# Task brief
An exact transcription of all the records is required, minus the images.

[Records from a data collection]
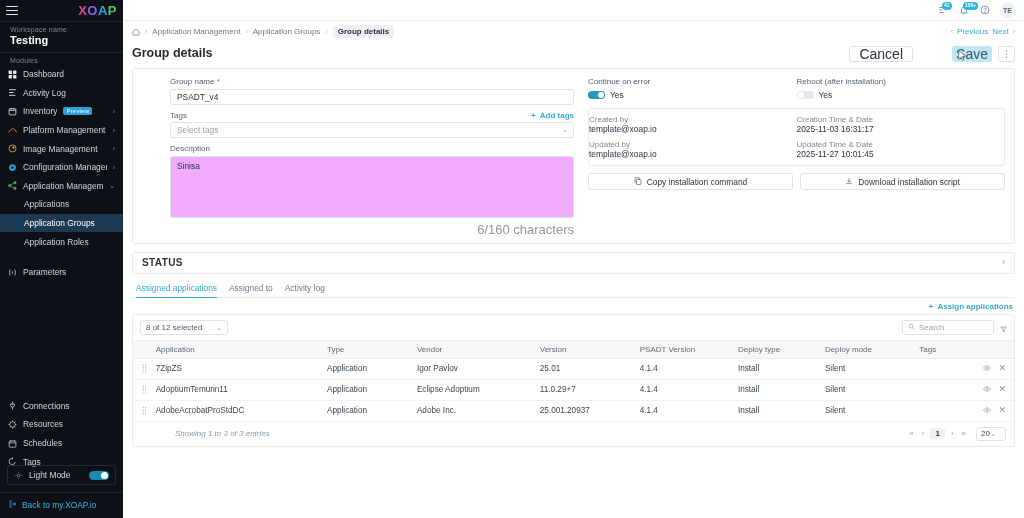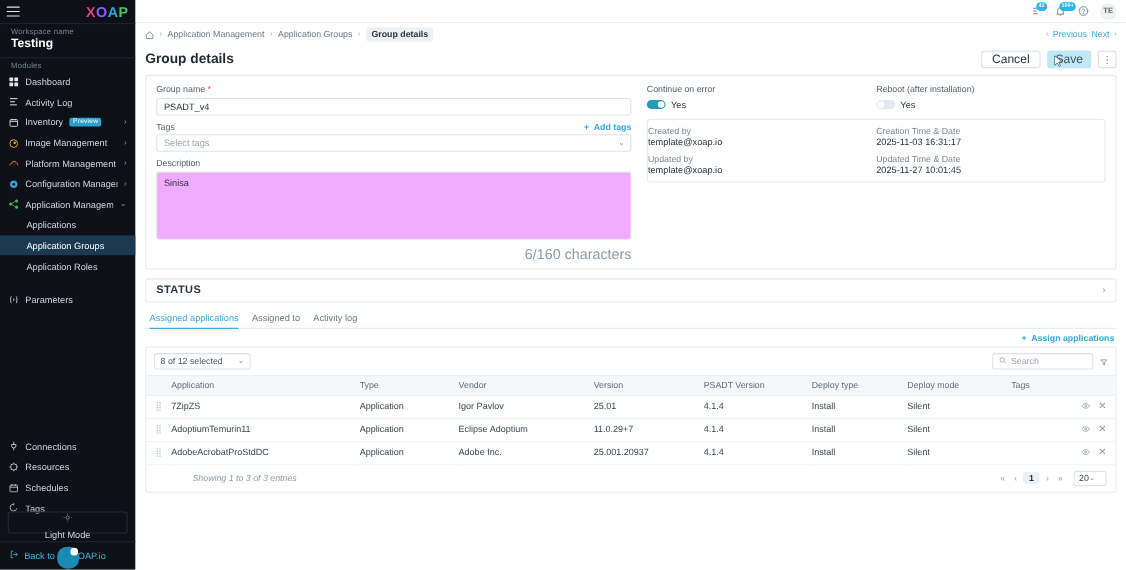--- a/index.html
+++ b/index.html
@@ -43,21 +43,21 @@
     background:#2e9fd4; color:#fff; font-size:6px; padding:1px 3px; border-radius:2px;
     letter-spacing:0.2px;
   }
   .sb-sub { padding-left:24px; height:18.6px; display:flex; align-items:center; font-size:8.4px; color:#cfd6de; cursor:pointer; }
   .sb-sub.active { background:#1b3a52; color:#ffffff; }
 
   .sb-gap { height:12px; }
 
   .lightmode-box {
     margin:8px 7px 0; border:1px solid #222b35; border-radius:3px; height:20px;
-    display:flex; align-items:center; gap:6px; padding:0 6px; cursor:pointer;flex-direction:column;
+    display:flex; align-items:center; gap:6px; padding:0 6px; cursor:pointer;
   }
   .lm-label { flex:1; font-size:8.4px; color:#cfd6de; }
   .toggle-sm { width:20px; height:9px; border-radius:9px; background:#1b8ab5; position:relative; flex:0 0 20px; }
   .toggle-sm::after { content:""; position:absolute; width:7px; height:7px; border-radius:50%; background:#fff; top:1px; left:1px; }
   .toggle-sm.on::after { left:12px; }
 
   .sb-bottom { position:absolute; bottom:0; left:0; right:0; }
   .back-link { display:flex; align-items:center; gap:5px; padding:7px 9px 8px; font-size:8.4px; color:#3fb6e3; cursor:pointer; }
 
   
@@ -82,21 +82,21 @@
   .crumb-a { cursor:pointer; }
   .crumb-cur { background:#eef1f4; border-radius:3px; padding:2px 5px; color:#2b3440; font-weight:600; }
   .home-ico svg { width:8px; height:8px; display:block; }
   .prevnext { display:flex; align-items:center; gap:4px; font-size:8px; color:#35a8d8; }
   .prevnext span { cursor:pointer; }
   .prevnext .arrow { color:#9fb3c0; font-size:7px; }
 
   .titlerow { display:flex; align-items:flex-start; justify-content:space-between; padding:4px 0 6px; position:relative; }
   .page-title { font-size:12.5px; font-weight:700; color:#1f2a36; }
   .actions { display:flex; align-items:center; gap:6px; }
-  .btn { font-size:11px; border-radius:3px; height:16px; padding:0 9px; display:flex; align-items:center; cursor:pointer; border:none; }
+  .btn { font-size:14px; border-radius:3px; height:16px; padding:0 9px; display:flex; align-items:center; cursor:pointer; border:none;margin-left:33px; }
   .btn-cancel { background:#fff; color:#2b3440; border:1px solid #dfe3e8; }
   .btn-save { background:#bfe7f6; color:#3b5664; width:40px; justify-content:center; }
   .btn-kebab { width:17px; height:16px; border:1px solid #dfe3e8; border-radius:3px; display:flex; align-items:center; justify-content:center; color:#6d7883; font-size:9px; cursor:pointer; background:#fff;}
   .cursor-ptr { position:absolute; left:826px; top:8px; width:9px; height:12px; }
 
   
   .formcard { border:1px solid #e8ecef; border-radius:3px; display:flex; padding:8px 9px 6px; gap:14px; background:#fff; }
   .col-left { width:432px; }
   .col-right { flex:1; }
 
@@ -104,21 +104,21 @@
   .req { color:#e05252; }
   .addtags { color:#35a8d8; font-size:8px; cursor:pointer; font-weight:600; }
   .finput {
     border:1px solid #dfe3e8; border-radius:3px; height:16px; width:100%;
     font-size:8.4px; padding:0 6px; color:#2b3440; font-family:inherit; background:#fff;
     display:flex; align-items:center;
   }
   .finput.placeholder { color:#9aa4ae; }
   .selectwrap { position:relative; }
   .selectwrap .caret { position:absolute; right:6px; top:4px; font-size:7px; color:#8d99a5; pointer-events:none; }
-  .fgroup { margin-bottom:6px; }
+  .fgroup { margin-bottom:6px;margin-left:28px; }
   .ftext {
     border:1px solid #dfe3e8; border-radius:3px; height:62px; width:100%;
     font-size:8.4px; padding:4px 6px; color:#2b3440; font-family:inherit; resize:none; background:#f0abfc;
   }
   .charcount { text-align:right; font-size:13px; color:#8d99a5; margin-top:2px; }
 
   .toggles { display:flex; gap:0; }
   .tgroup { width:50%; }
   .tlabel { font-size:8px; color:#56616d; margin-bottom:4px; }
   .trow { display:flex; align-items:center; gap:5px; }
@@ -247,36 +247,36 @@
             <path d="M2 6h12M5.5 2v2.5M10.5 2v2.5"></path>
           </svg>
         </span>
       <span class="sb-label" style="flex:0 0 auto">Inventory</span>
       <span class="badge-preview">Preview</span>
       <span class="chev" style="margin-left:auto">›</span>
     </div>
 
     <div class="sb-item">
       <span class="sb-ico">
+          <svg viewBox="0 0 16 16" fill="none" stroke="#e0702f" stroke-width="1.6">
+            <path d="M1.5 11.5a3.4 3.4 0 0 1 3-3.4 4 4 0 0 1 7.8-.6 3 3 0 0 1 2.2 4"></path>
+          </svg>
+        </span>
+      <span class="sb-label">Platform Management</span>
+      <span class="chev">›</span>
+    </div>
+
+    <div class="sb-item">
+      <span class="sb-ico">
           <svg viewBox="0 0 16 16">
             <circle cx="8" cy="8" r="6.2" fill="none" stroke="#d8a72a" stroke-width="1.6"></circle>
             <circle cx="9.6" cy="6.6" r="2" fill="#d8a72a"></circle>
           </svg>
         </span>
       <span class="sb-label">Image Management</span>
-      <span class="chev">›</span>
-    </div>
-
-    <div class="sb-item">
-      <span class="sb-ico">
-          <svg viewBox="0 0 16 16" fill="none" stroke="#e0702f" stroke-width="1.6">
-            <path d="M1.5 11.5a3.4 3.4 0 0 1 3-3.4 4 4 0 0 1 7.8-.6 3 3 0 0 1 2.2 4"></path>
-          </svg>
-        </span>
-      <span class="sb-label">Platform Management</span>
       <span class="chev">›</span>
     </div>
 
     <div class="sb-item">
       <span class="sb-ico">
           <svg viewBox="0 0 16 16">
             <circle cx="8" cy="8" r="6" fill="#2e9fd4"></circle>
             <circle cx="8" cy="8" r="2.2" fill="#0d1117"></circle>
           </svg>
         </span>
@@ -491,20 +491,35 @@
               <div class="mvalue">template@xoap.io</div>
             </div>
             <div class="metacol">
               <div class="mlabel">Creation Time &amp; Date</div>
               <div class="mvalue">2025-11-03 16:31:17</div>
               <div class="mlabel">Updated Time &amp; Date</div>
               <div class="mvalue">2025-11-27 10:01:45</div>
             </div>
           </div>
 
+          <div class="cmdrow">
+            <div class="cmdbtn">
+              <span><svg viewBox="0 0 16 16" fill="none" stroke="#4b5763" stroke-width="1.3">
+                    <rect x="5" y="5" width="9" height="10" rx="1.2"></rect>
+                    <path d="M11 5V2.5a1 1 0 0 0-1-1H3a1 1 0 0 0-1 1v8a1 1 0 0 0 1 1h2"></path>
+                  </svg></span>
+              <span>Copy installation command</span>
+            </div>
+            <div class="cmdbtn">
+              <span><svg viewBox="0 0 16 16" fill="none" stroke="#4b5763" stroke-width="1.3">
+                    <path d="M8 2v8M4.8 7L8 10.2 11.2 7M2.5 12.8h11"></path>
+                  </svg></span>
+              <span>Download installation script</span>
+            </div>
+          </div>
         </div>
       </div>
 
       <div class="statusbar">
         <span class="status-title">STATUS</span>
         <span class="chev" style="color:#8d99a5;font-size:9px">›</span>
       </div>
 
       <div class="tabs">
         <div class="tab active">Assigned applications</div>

# Answer to this exercise
--- a/index.html
+++ b/index.html
@@ -43,21 +43,21 @@
     background:#2e9fd4; color:#fff; font-size:6px; padding:1px 3px; border-radius:2px;
     letter-spacing:0.2px;
   }
   .sb-sub { padding-left:24px; height:18.6px; display:flex; align-items:center; font-size:8.4px; color:#cfd6de; cursor:pointer; }
   .sb-sub.active { background:#1b3a52; color:#ffffff; }
 
   .sb-gap { height:12px; }
 
   .lightmode-box {
     margin:8px 7px 0; border:1px solid #222b35; border-radius:3px; height:20px;
-    display:flex; align-items:center; gap:6px; padding:0 6px; cursor:pointer;flex-direction:column;
+    display:flex; align-items:center; gap:6px; padding:0 6px; cursor:pointer;
   }
   .lm-label { flex:1; font-size:8.4px; color:#cfd6de; }
   .toggle-sm { width:20px; height:9px; border-radius:9px; background:#1b8ab5; position:relative; flex:0 0 20px; }
   .toggle-sm::after { content:""; position:absolute; width:7px; height:7px; border-radius:50%; background:#fff; top:1px; left:1px; }
   .toggle-sm.on::after { left:12px; }
 
   .sb-bottom { position:absolute; bottom:0; left:0; right:0; }
   .back-link { display:flex; align-items:center; gap:5px; padding:7px 9px 8px; font-size:8.4px; color:#3fb6e3; cursor:pointer; }
 
   
@@ -82,21 +82,21 @@
   .crumb-a { cursor:pointer; }
   .crumb-cur { background:#eef1f4; border-radius:3px; padding:2px 5px; color:#2b3440; font-weight:600; }
   .home-ico svg { width:8px; height:8px; display:block; }
   .prevnext { display:flex; align-items:center; gap:4px; font-size:8px; color:#35a8d8; }
   .prevnext span { cursor:pointer; }
   .prevnext .arrow { color:#9fb3c0; font-size:7px; }
 
   .titlerow { display:flex; align-items:flex-start; justify-content:space-between; padding:4px 0 6px; position:relative; }
   .page-title { font-size:12.5px; font-weight:700; color:#1f2a36; }
   .actions { display:flex; align-items:center; gap:6px; }
-  .btn { font-size:11px; border-radius:3px; height:16px; padding:0 9px; display:flex; align-items:center; cursor:pointer; border:none; }
+  .btn { font-size:14px; border-radius:3px; height:16px; padding:0 9px; display:flex; align-items:center; cursor:pointer; border:none;margin-left:33px; }
   .btn-cancel { background:#fff; color:#2b3440; border:1px solid #dfe3e8; }
   .btn-save { background:#bfe7f6; color:#3b5664; width:40px; justify-content:center; }
   .btn-kebab { width:17px; height:16px; border:1px solid #dfe3e8; border-radius:3px; display:flex; align-items:center; justify-content:center; color:#6d7883; font-size:9px; cursor:pointer; background:#fff;}
   .cursor-ptr { position:absolute; left:826px; top:8px; width:9px; height:12px; }
 
   
   .formcard { border:1px solid #e8ecef; border-radius:3px; display:flex; padding:8px 9px 6px; gap:14px; background:#fff; }
   .col-left { width:432px; }
   .col-right { flex:1; }
 
@@ -104,21 +104,21 @@
   .req { color:#e05252; }
   .addtags { color:#35a8d8; font-size:8px; cursor:pointer; font-weight:600; }
   .finput {
     border:1px solid #dfe3e8; border-radius:3px; height:16px; width:100%;
     font-size:8.4px; padding:0 6px; color:#2b3440; font-family:inherit; background:#fff;
     display:flex; align-items:center;
   }
   .finput.placeholder { color:#9aa4ae; }
   .selectwrap { position:relative; }
   .selectwrap .caret { position:absolute; right:6px; top:4px; font-size:7px; color:#8d99a5; pointer-events:none; }
-  .fgroup { margin-bottom:6px; }
+  .fgroup { margin-bottom:6px;margin-left:28px; }
   .ftext {
     border:1px solid #dfe3e8; border-radius:3px; height:62px; width:100%;
     font-size:8.4px; padding:4px 6px; color:#2b3440; font-family:inherit; resize:none; background:#f0abfc;
   }
   .charcount { text-align:right; font-size:13px; color:#8d99a5; margin-top:2px; }
 
   .toggles { display:flex; gap:0; }
   .tgroup { width:50%; }
   .tlabel { font-size:8px; color:#56616d; margin-bottom:4px; }
   .trow { display:flex; align-items:center; gap:5px; }
@@ -247,36 +247,36 @@
             <path d="M2 6h12M5.5 2v2.5M10.5 2v2.5"></path>
           </svg>
         </span>
       <span class="sb-label" style="flex:0 0 auto">Inventory</span>
       <span class="badge-preview">Preview</span>
       <span class="chev" style="margin-left:auto">›</span>
     </div>
 
     <div class="sb-item">
       <span class="sb-ico">
+          <svg viewBox="0 0 16 16" fill="none" stroke="#e0702f" stroke-width="1.6">
+            <path d="M1.5 11.5a3.4 3.4 0 0 1 3-3.4 4 4 0 0 1 7.8-.6 3 3 0 0 1 2.2 4"></path>
+          </svg>
+        </span>
+      <span class="sb-label">Platform Management</span>
+      <span class="chev">›</span>
+    </div>
+
+    <div class="sb-item">
+      <span class="sb-ico">
           <svg viewBox="0 0 16 16">
             <circle cx="8" cy="8" r="6.2" fill="none" stroke="#d8a72a" stroke-width="1.6"></circle>
             <circle cx="9.6" cy="6.6" r="2" fill="#d8a72a"></circle>
           </svg>
         </span>
       <span class="sb-label">Image Management</span>
-      <span class="chev">›</span>
-    </div>
-
-    <div class="sb-item">
-      <span class="sb-ico">
-          <svg viewBox="0 0 16 16" fill="none" stroke="#e0702f" stroke-width="1.6">
-            <path d="M1.5 11.5a3.4 3.4 0 0 1 3-3.4 4 4 0 0 1 7.8-.6 3 3 0 0 1 2.2 4"></path>
-          </svg>
-        </span>
-      <span class="sb-label">Platform Management</span>
       <span class="chev">›</span>
     </div>
 
     <div class="sb-item">
       <span class="sb-ico">
           <svg viewBox="0 0 16 16">
             <circle cx="8" cy="8" r="6" fill="#2e9fd4"></circle>
             <circle cx="8" cy="8" r="2.2" fill="#0d1117"></circle>
           </svg>
         </span>
@@ -491,20 +491,35 @@
               <div class="mvalue">template@xoap.io</div>
             </div>
             <div class="metacol">
               <div class="mlabel">Creation Time &amp; Date</div>
               <div class="mvalue">2025-11-03 16:31:17</div>
               <div class="mlabel">Updated Time &amp; Date</div>
               <div class="mvalue">2025-11-27 10:01:45</div>
             </div>
           </div>
 
+          <div class="cmdrow">
+            <div class="cmdbtn">
+              <span><svg viewBox="0 0 16 16" fill="none" stroke="#4b5763" stroke-width="1.3">
+                    <rect x="5" y="5" width="9" height="10" rx="1.2"></rect>
+                    <path d="M11 5V2.5a1 1 0 0 0-1-1H3a1 1 0 0 0-1 1v8a1 1 0 0 0 1 1h2"></path>
+                  </svg></span>
+              <span>Copy installation command</span>
+            </div>
+            <div class="cmdbtn">
+              <span><svg viewBox="0 0 16 16" fill="none" stroke="#4b5763" stroke-width="1.3">
+                    <path d="M8 2v8M4.8 7L8 10.2 11.2 7M2.5 12.8h11"></path>
+                  </svg></span>
+              <span>Download installation script</span>
+            </div>
+          </div>
         </div>
       </div>
 
       <div class="statusbar">
         <span class="status-title">STATUS</span>
         <span class="chev" style="color:#8d99a5;font-size:9px">›</span>
       </div>
 
       <div class="tabs">
         <div class="tab active">Assigned applications</div>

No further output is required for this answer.